Information provided
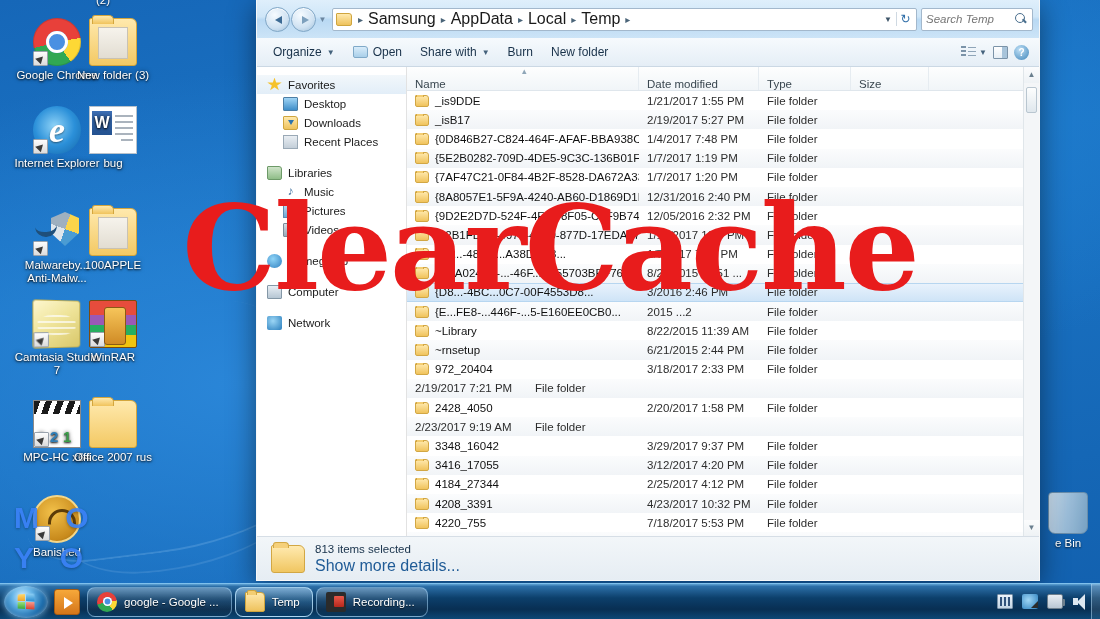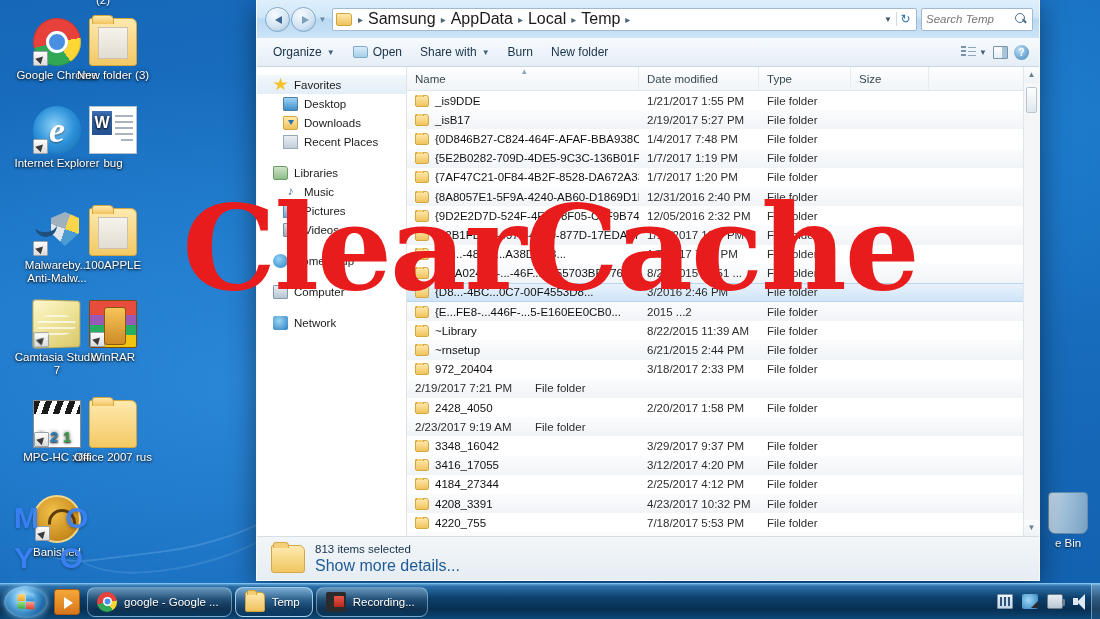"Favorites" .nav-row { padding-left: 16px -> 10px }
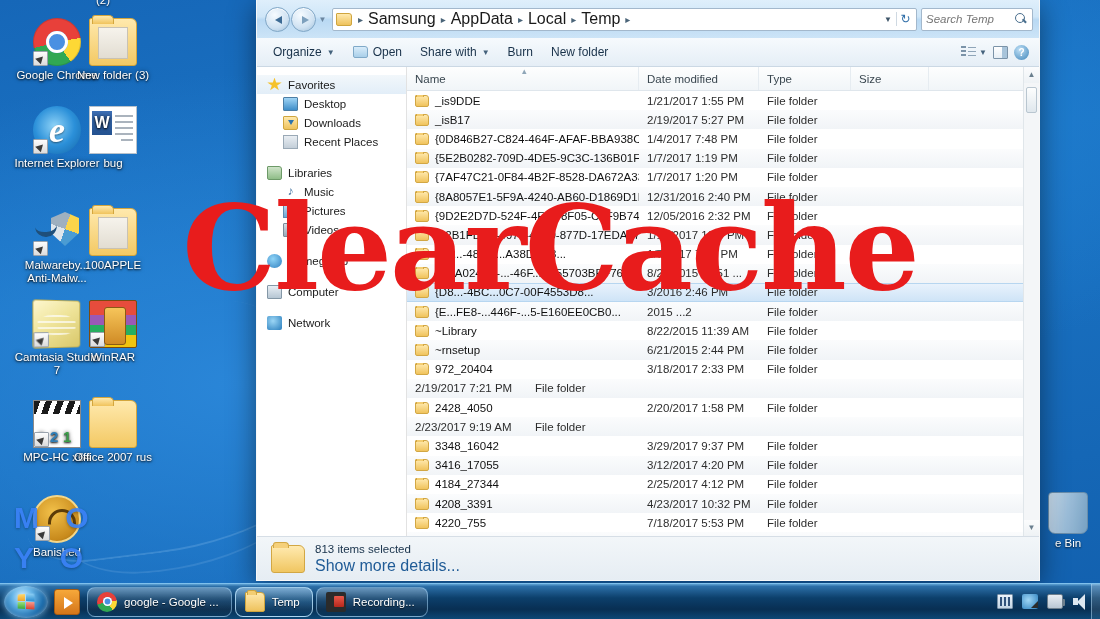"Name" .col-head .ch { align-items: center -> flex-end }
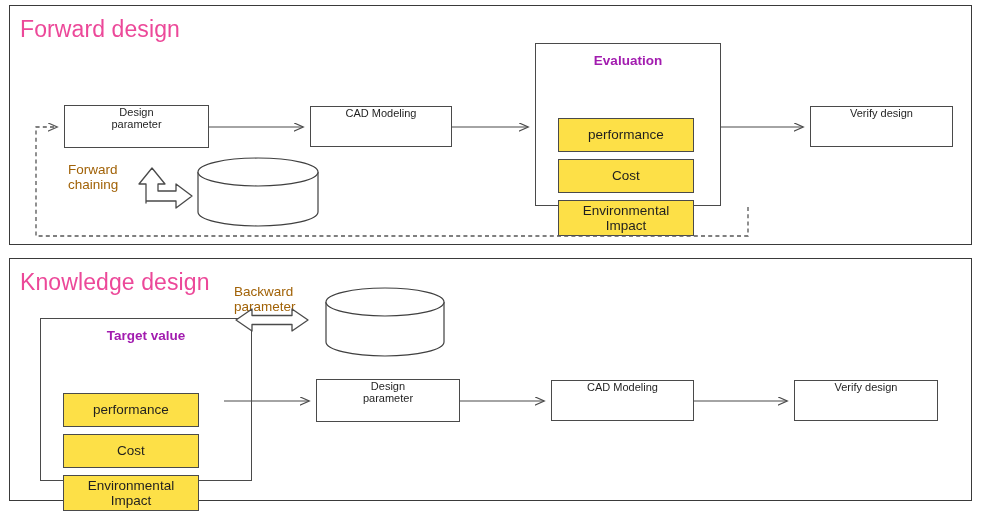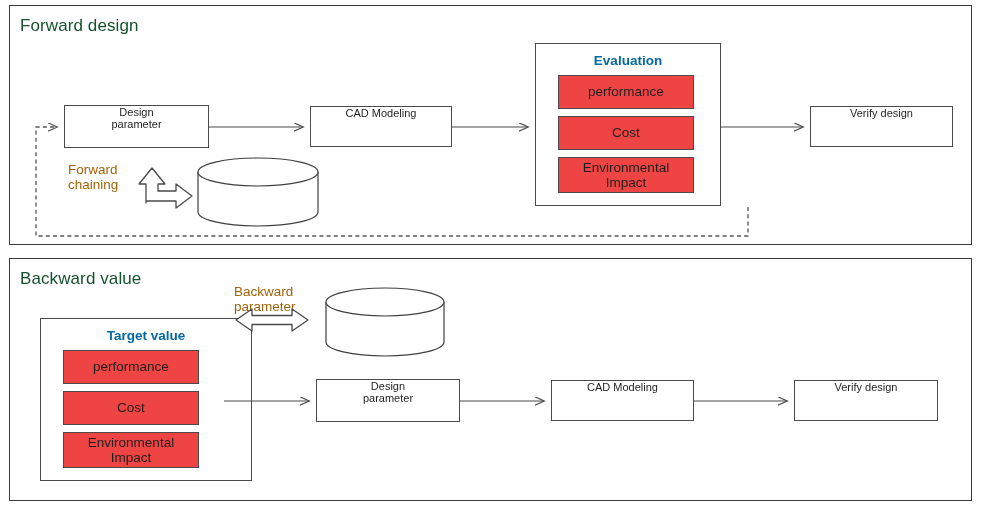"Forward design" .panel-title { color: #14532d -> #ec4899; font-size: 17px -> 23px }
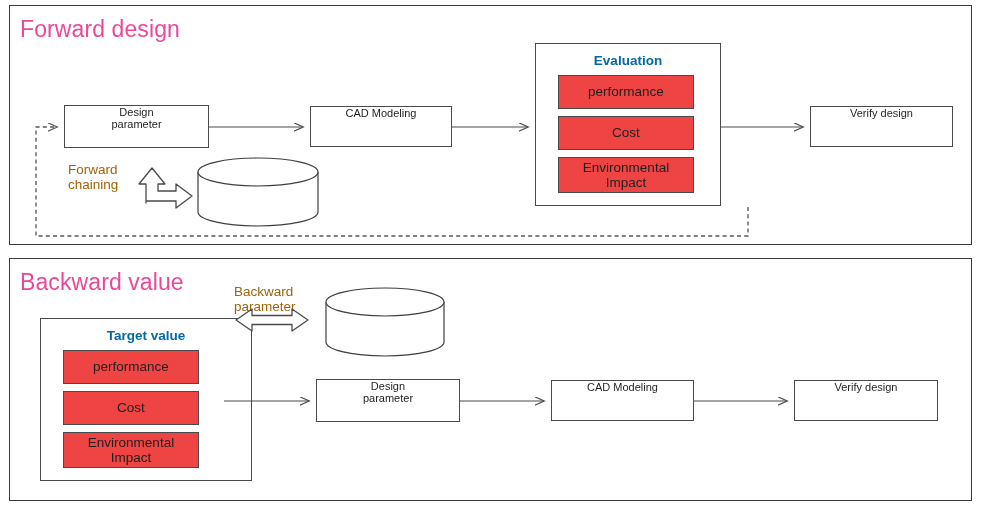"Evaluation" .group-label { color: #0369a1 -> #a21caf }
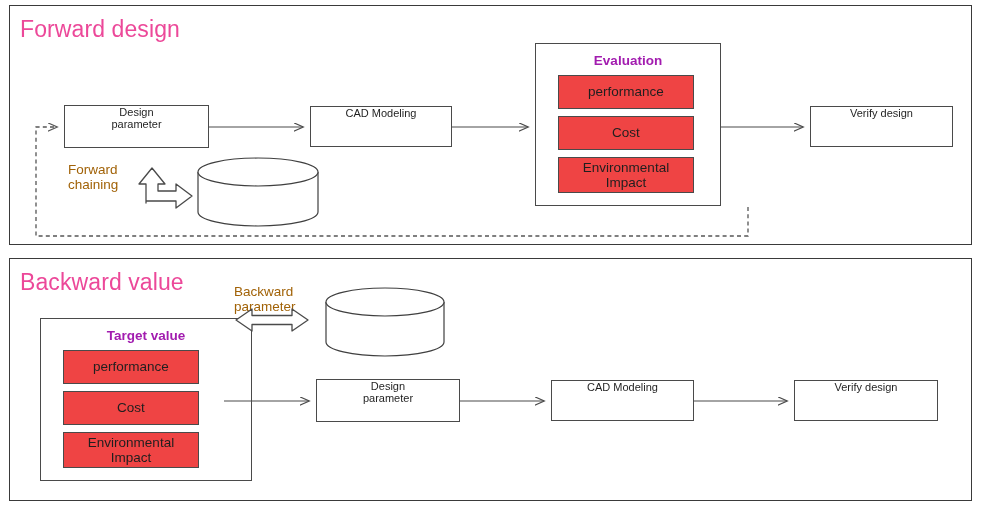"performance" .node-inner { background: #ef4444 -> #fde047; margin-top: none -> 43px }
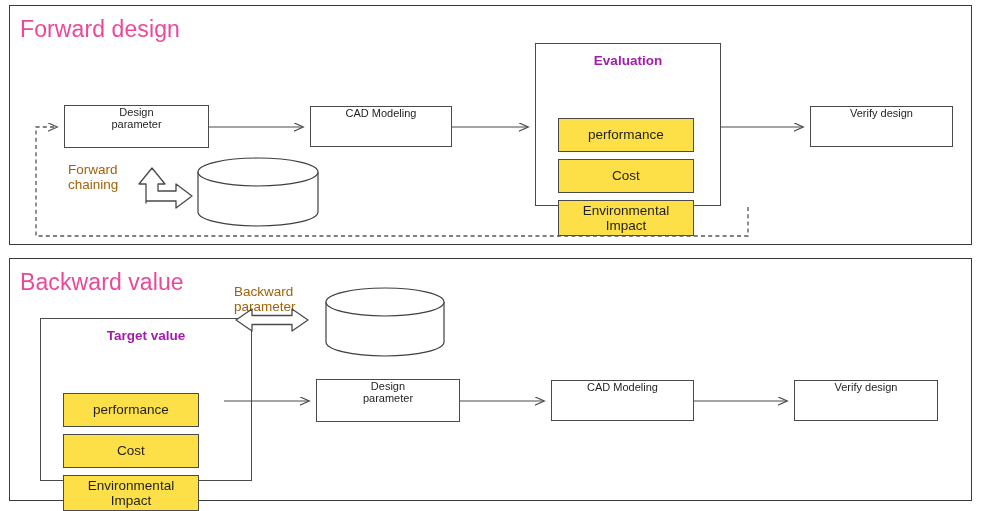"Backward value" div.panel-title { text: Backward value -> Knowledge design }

==

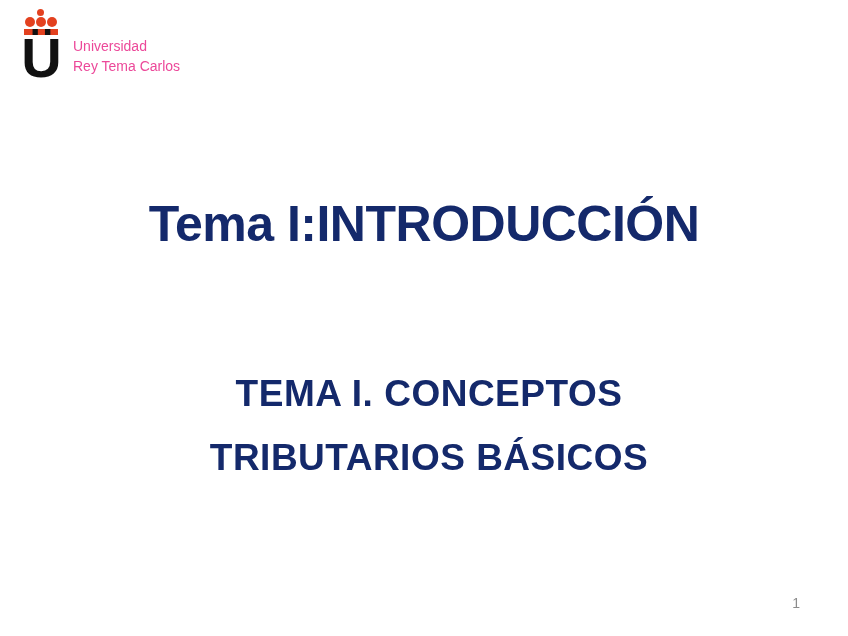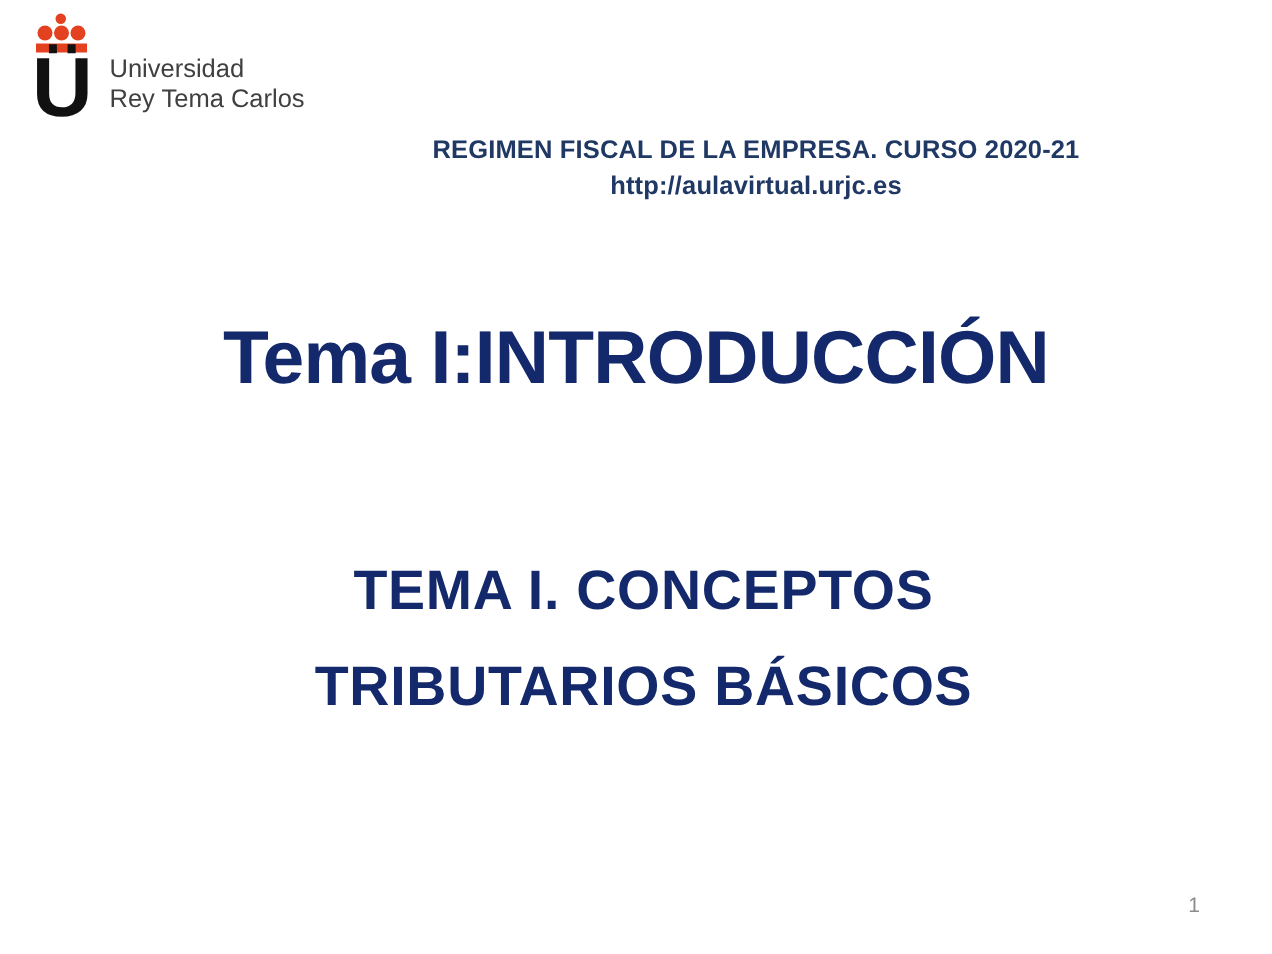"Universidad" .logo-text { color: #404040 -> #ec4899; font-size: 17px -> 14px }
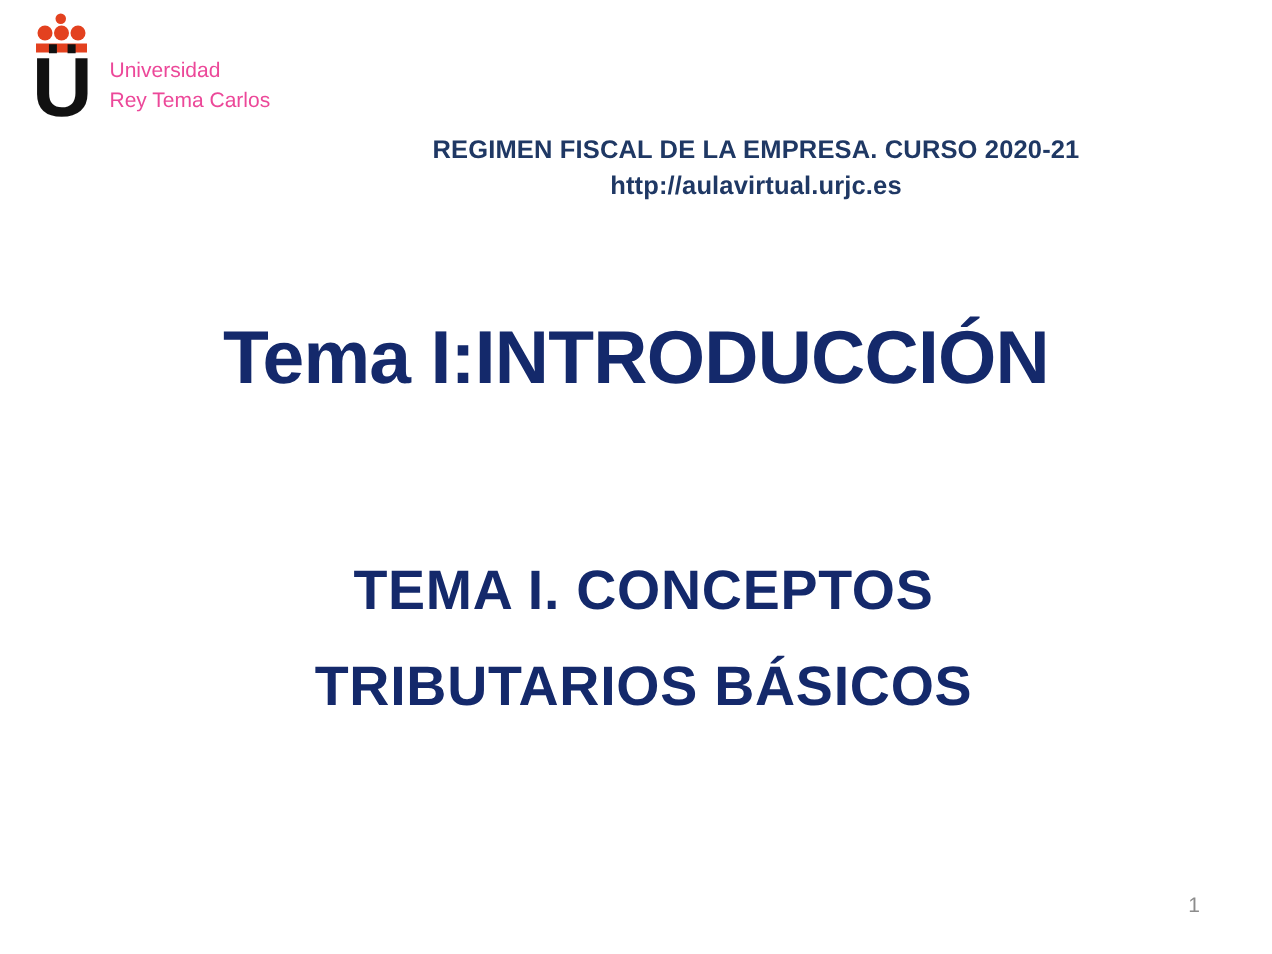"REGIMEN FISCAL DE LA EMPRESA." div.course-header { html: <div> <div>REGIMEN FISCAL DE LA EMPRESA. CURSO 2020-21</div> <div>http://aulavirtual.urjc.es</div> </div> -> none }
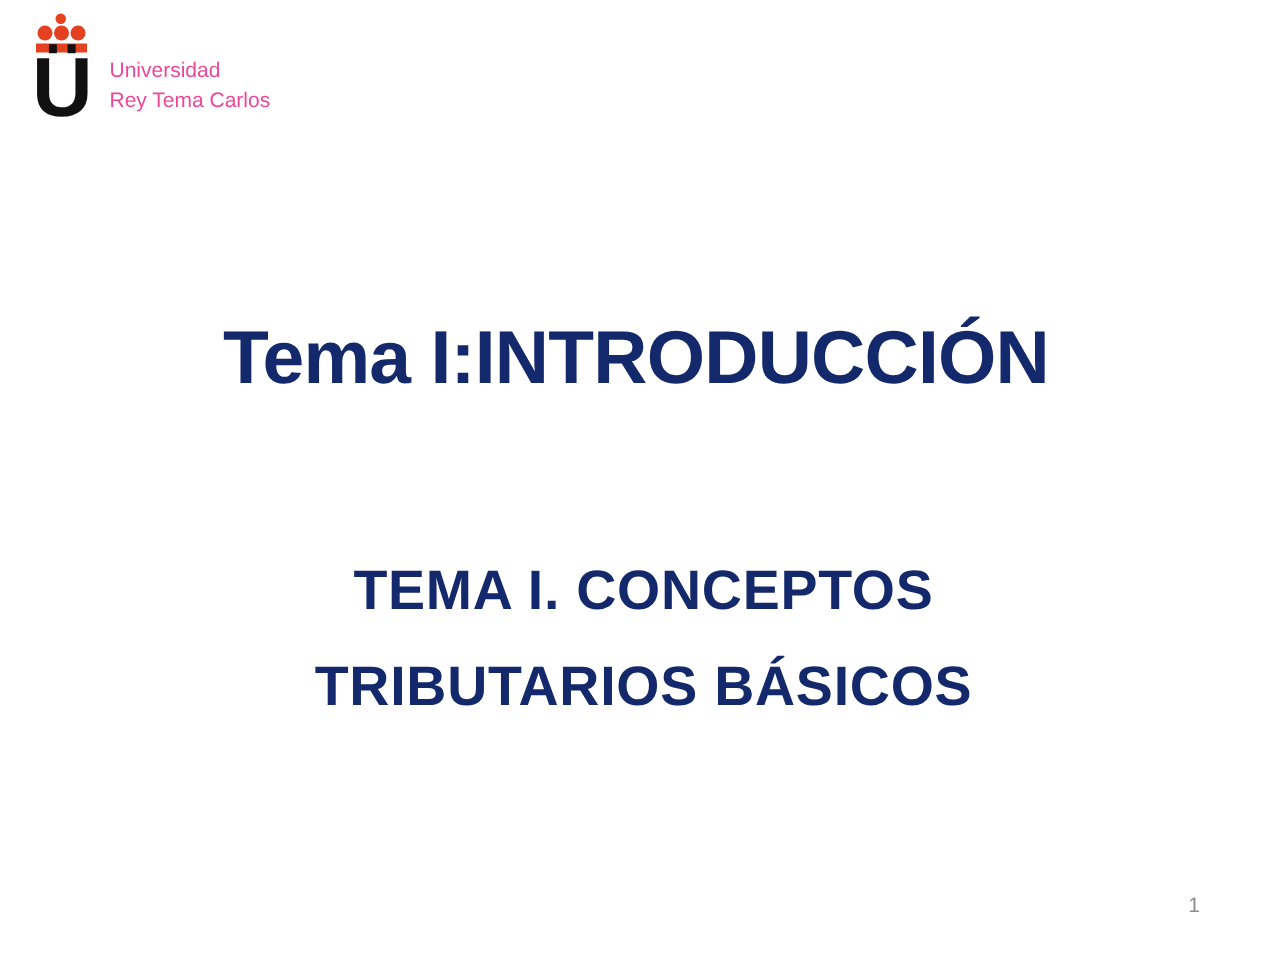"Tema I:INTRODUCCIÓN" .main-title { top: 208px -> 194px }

Exercise objective
Drop the pictures; return the lines above from the line containing "color: #0369a1 ->" to the line containing "text: Backward value", both included, exactly.

Response to this exercise
"Evaluation" .group-label { color: #0369a1 -> #a21caf }
"performance" .node-inner { background: #ef4444 -> #fde047; margin-top: none -> 43px }
"Backward value" div.panel-title { text: Backward value -> Knowledge design }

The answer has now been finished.